Dakwahislami.net – GUWAHATI, India (AA): Seorang guru Muslim yang mengundurkan diri dari pekerjaannya di sebuah sekolah di ibukota komersial India, Mumbai pekan lalu mengaku keputusannya diikuti enam bulan diskriminasi dari pihak sekolah.
“Saya mencoba untuk membuat mereka mengerti tentang burqa dan jilbab, yang merupakan bagian dari keyakinan dan keluarga tradisi keagamaan saya tapi tidak berhasil dan akhirnya saya harus mengajukan pengunduran diri saya,” Shabina Khan Nazneen, yang mengajar IT di Vivek Inggris SMA, kepada Anadolu Agency.
Dia telah bekerja di sekolah selama hampir tiga tahun, tapi katanya menghadapi kesulitan setelah kepala sekolah yang baru tiba.

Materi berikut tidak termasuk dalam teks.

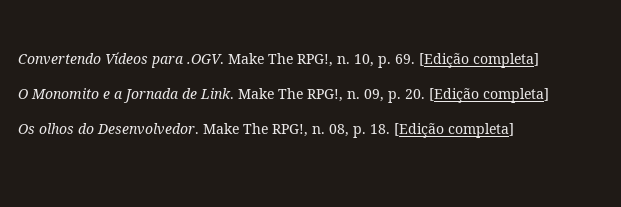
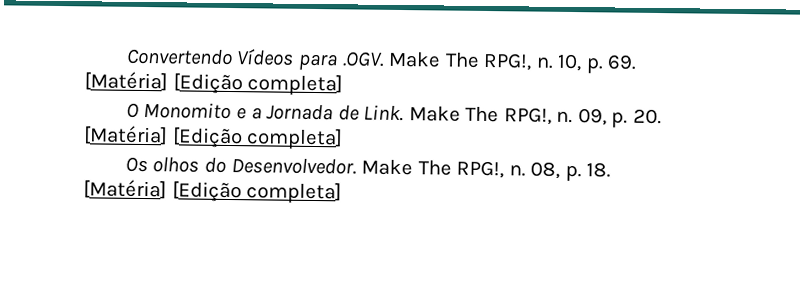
- 10, p. 69. [Edição completa]
+ 10, p. 69. [Matéria] [Edição completa]
- 09, p. 20. [Edição completa]
+ 09, p. 20. [Matéria] [Edição completa]
- 08, p. 18. [Edição completa]
+ 08, p. 18. [Matéria] [Edição completa]

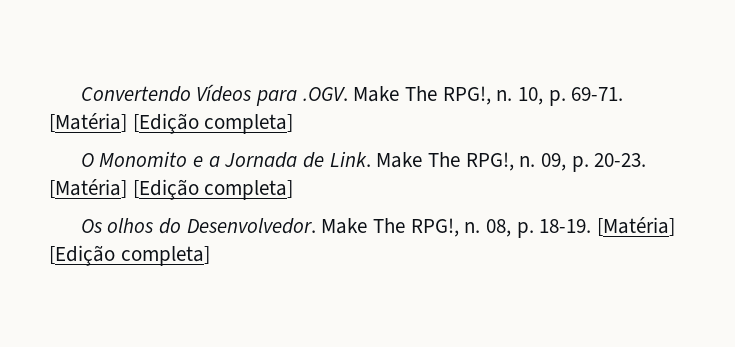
- 10, p. 69. [Matéria] [Edição completa]
+ 10, p. 69-71. [Matéria] [Edição completa]
- 09, p. 20. [Matéria] [Edição completa]
+ 09, p. 20-23. [Matéria] [Edição completa]
- 08, p. 18. [Matéria] [Edição completa]
+ 08, p. 18-19. [Matéria] [Edição completa]

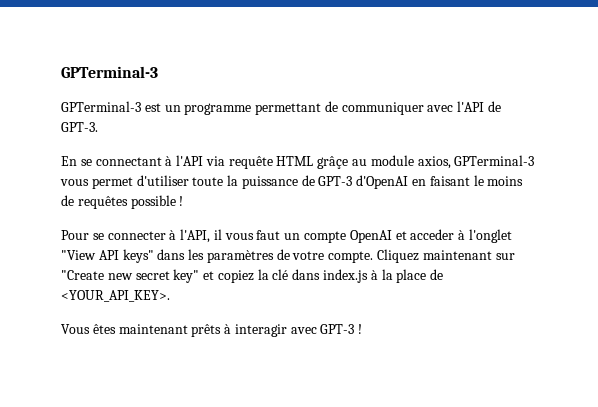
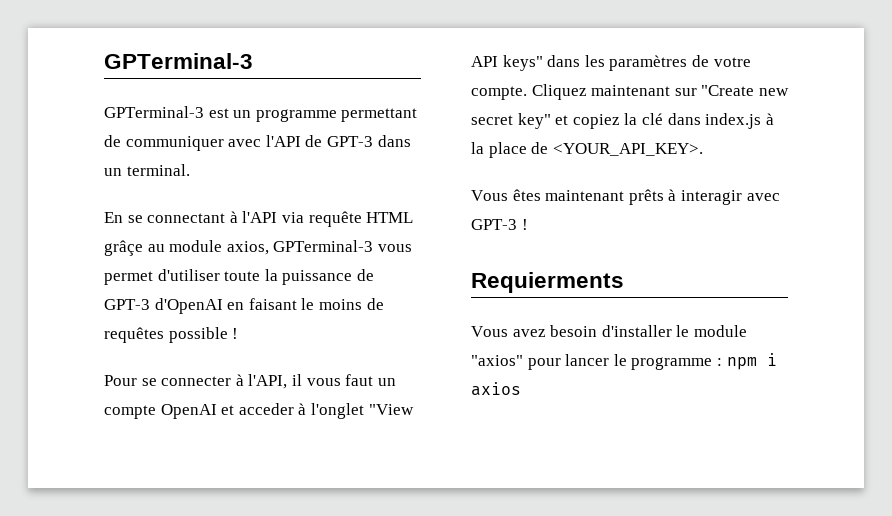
- GPTerminal-3 est un programme permettant de communiquer avec l'API de GPT-3.
+ GPTerminal-3 est un programme permettant de communiquer avec l'API de GPT-3 dans un terminal.
+ Requierments
+ Vous avez besoin d'installer le module "axios" pour lancer le programme : npm i axios

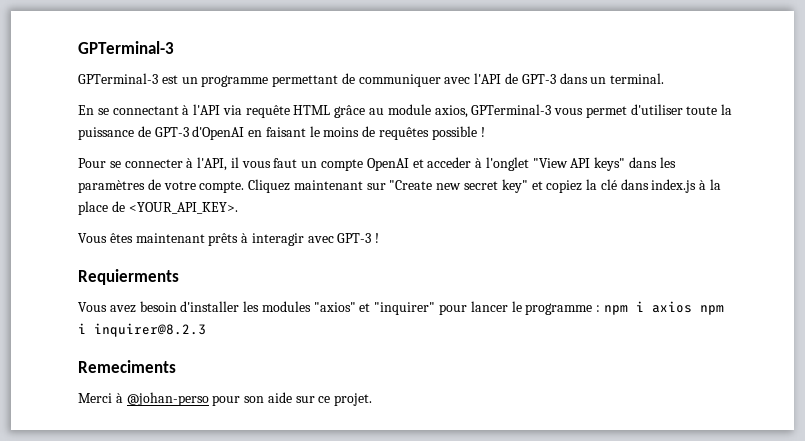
- En se connectant à l'API via requête HTML grâçe au module axios, GPTerminal-3 vous permet d'utiliser toute la puissance de GPT-3 d'OpenAI en faisant le moins de requêtes possible !
+ En se connectant à l'API via requête HTML grâce au module axios, GPTerminal-3 vous permet d'utiliser toute la puissance de GPT-3 d'OpenAI en faisant le moins de requêtes possible !
- Vous avez besoin d'installer le module "axios" pour lancer le programme : npm i axios
+ Vous avez besoin d'installer les modules "axios" et "inquirer" pour lancer le programme : npm i axios npm i inquirer@8.2.3
+ Remeciments
+ Merci à @johan-perso pour son aide sur ce projet.

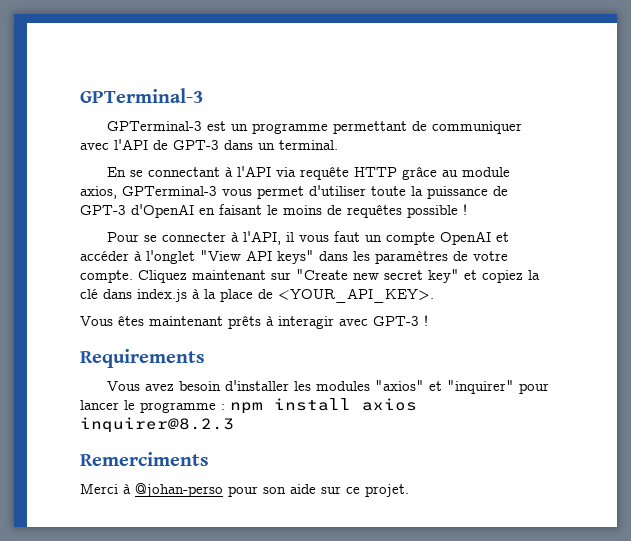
- En se connectant à l'API via requête HTML grâce au module axios, GPTerminal-3 vous permet d'utiliser toute la puissance de GPT-3 d'OpenAI en faisant le moins de requêtes possible !
+ En se connectant à l'API via requête HTTP grâce au module axios, GPTerminal-3 vous permet d'utiliser toute la puissance de GPT-3 d'OpenAI en faisant le moins de requêtes possible !
- Pour se connecter à l'API, il vous faut un compte OpenAI et acceder à l'onglet "View API keys" dans les paramètres de votre compte.
+ Pour se connecter à l'API, il vous faut un compte OpenAI et accéder à l'onglet "View API keys" dans les paramètres de votre compte.
- Requierments
+ Requirements
- Vous avez besoin d'installer les modules "axios" et "inquirer" pour lancer le programme : npm i axios npm i inquirer@8.2.3
+ Vous avez besoin d'installer les modules "axios" et "inquirer" pour lancer le programme : npm install axios inquirer@8.2.3
- Remeciments
+ Remerciments

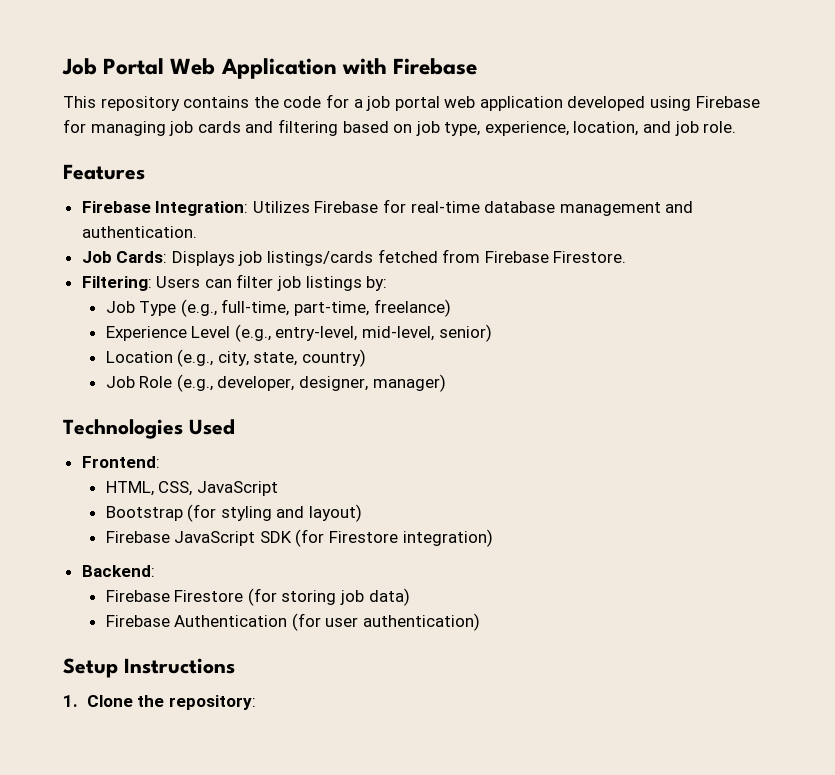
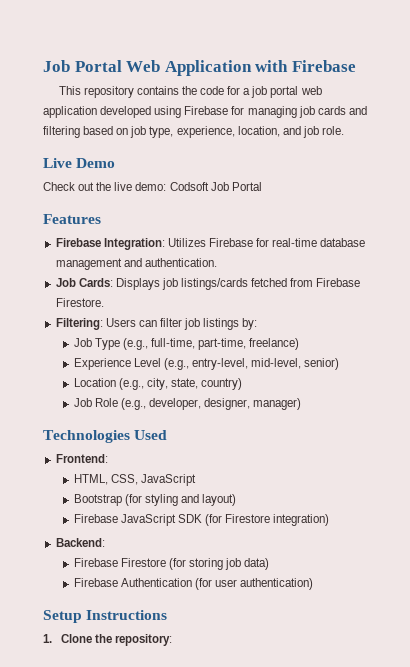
+ Live Demo
+ Check out the live demo: Codsoft Job Portal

“Sebelumnya tidak ada masalah tapi setelah kepala sekolah bergabung dengan sekolah pada bulan Juni tahun ini, dia terus meminta saya untuk menghapus burqa dan jilbab saya seperti itu terhadap kesopanan sekolah. Akhirnya pada 5 Desember, selama sesi apel pagi, ketika saya pergi untuk melakukan doa pagi dan lagu kebangsaan, dia bersikeras saya menghapus burqa dan jilbab juga, “tambah Nazneen.
sekolah belum menerima pengunduran dirinya tapi Principal Vikram Pillai dikutip oleh media lokal mengatakan mereka akan membuat keputusan minggu depan.
Surat kabar harian Indian Express mengutip sekolah mengatakan insiden itu “kesalahpahaman”.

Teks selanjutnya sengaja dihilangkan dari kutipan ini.